ЛИВАНСКИЙ КЕДР
…те же самые губы, которыми он когда-то так страстно прижимался к моей коре…
ЭЛЬКЕ
На мою долю выпало сообщить новость Космо.
Я ощущала себя соединительным звеном между двумя жестокими силами: пулей, которая разнесла голову Андре, и болью, которая через несколько минут взорвется в голове Космо. В промежутке все было спокойно. Я поднялась и, несмотря на холод, распахнула ставни: полная луна стояла высоко в небе, освещая землю сквозь вату тумана. Я подумала об Андре и его былом поклонении лунному свету и шелесту деревьев.
Семь лет назад Космо дал мне свой парижский номер. Я впервые набрала его — очень медленно и услышала пронзительные гудки — пять, десять, как будто тишина отвечала: «нет» — пять раз, десять раз — нет, Космо нет дома. Где он пропадал? Он мог быть где угодно, но, как в тот день, когда я по наитию нашла Франка в подвале, этой ночью я знала, где искать Космо. Авиталь… Авиталь Блюм… Неожиданно легко я получила в справочной номер телефона его подруги-актрисы. И вот я, скромная деревенская официанточка, дрожу от холода среди ночи в своей постели и кручу диск телефонного аппарата, а за триста километров от моего дома, в многомиллионном мегаполисе, раздается звонок в квартире женщины, которую я никогда в жизни не видела, но чью историю знала во всех деталях: Лондон, Тель-Авив, общий невроз, ожиревшая собака, глазунья, летающий хлеб.
Авиталь поверила мне, когда я сказала, что это срочно. Она дала мне номер телефона кафе на площади Бланш, рядом с театром, где в тот момент играл Космо. Через пять минут я услышала в трубке любимый голос и смогла передать свое ужасное послание.

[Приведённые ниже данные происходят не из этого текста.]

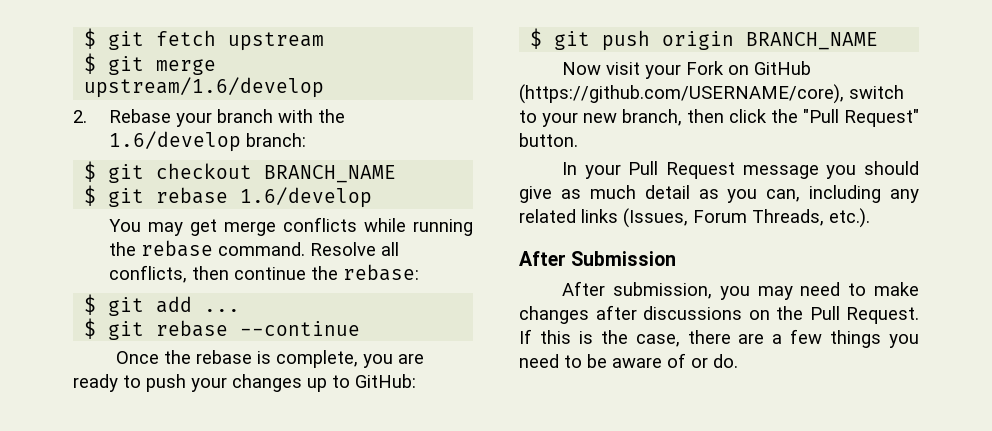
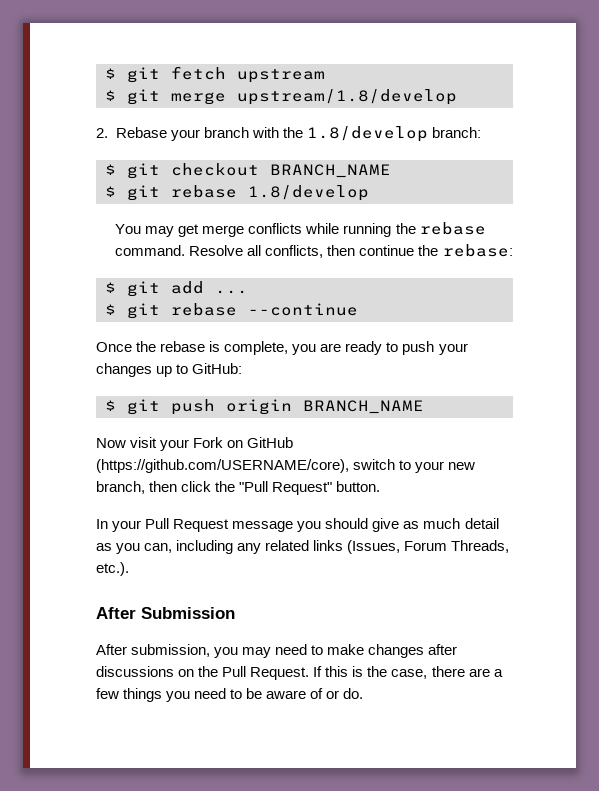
[84,77,325,98] upstream/1.6/develop -> [237,89,457,105] upstream/1.8/develop
[109,131,242,152] 1.6/develop -> [306,126,428,142] 1.8/develop
[240,187,373,208] 1.6/develop -> [248,185,369,201] 1.8/develop

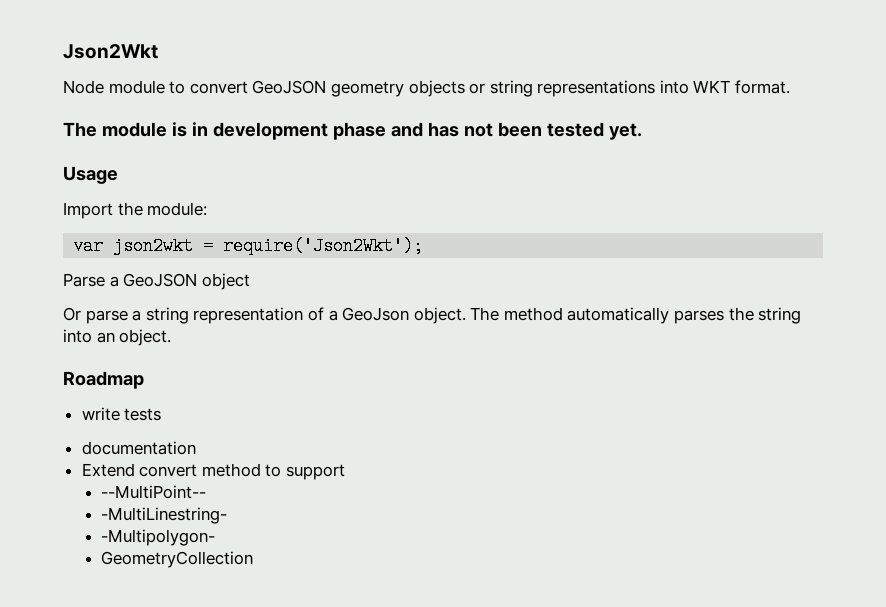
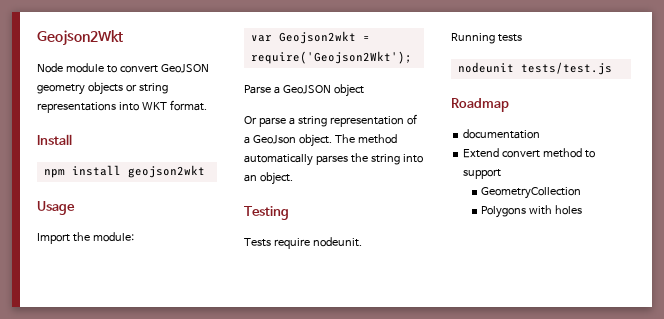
[63,44,158,59] Json2Wkt -> [37,30,123,46] Geojson2Wkt
[63,122,642,140] The module is in development phase and has not been tested yet. -> [37,134,72,145] [43,165,205,178] Install // npm install geojson2wkt
[113,237,424,255] json2wkt = require('Json2Wkt'); -> [278,31,370,44] [250,51,412,64] Geojson2wkt = require('Geojson2Wkt');
(172, 337) none -> [244,206,289,220] [244,237,362,249] [451,33,522,44] [457,62,612,75] // Testing // Tests require nodeunit. // Running tests // nodeunit tests/test.js
[81,407,162,421] // write tests -> (509, 105) none
[101,485,207,499] [101,507,228,524] [101,529,216,546] [101,551,254,568] --MultiPoint-- // -MultiLinestring- // -Multipolygon- // GeometryCollection -> [481,187,582,199] [481,205,583,218] GeometryCollection // Polygons with holes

В ответ не раздалось ни звука.
Космо молчал так долго, что я испугалась, не стало ли ему плохо.
— Космо?
— Я выеду шестичасовым поездом, — ответил он наконец.
В его голосе я услышала страдание, он был неузнаваемым, бесцветным — говорят, иногда вот так седеют в одночасье от ужасного горя волосы. Сама я никогда ничего подобного не видела, ваша честь, но его голос навел меня на эту мысль.
Он повесил трубку прежде, чем я успела сказать, что приеду за ним на вокзал. Но я все-таки поеду. То есть я поехала на вокзал, простите, что так коряво выражаюсь, ваша честь, простите, что снова расстроилась, но перед моим мысленным взором все еще стоит лицо Космо: когда он вышел в тот день из вагона, его лицо было бледным, взгляд — отсутствующим, он словно бы постарел за одну ночь и выглядел намного старше своих тридцати семи. Пока мы ехали из среднего города в деревню, он не промолвил ни слова… за одним-единственным исключением. Я поносила Табрана за то, что новость о смерти Андре попала в газету — так, маленькая заметка, без деталей, — но мне было невыносимо молчать, и я обзывала репортера негодяем и жирной свиньей: он жирдяй, говорила я, потому что питается чужими несчастьями, он их обожает, они радуют ему душу, уверена, он ночи напролет просиживает в жандармерии, чтобы снимать сливки со всех катастроф. Я молола языком, забалтывала сама себя… но внезапно Космо перебил меня.
— Знаешь, — сказал он, — Табран бывал в Австралии…
И все. Больше он ничего не добавил.
Я была так ошеломлена, что заткнулась, чего он и добивался.
Когда я высаживала Космо у его дома, он на меня даже не взглянул.
Последовало трехдневное молчание.
Тем временем журналисты, вняв настойчивым советам нотариуса и мэра, приняли версию об инсульте.
Что ж, можно было сказать и так.
ВЕРА
Наконец-то пришел мой черед давать показания.
В день похорон Андре погода была ужасная — холодная, дождливая и ветреная одновременно, за гробом шли всего несколько человек. Стоя на краю вырытой могилы, замерзший красноносый кюре произнес несколько пустых слов о грехах усопшего, и я почувствовала, как в душе поднимается волна чудовищного гнева. Ничего не менялось, ничего, ничего! Мы потеряли Андре, но никто не произнесет нужных слов. Я оглядела собравшихся и заметила, что все выглядят старыми, уродливыми, унылыми и расстроенными… При мысли о том, что земное существование Андре заканчивается подобным образом, я окаменела от ненависти к Жозетте. В тот момент, когда гроб обвязывали веревками, чтобы опустить в могилу, я шепнула Космо несколько слов о том, что связывало нас с его отцом. И добавила — смерть моего несчастного друга развязала мне язык: он выбрал день смерти не наобум, 14 февраля ваша мать заперла его в Шезаль-Бенуа за то, что он полюбил меня.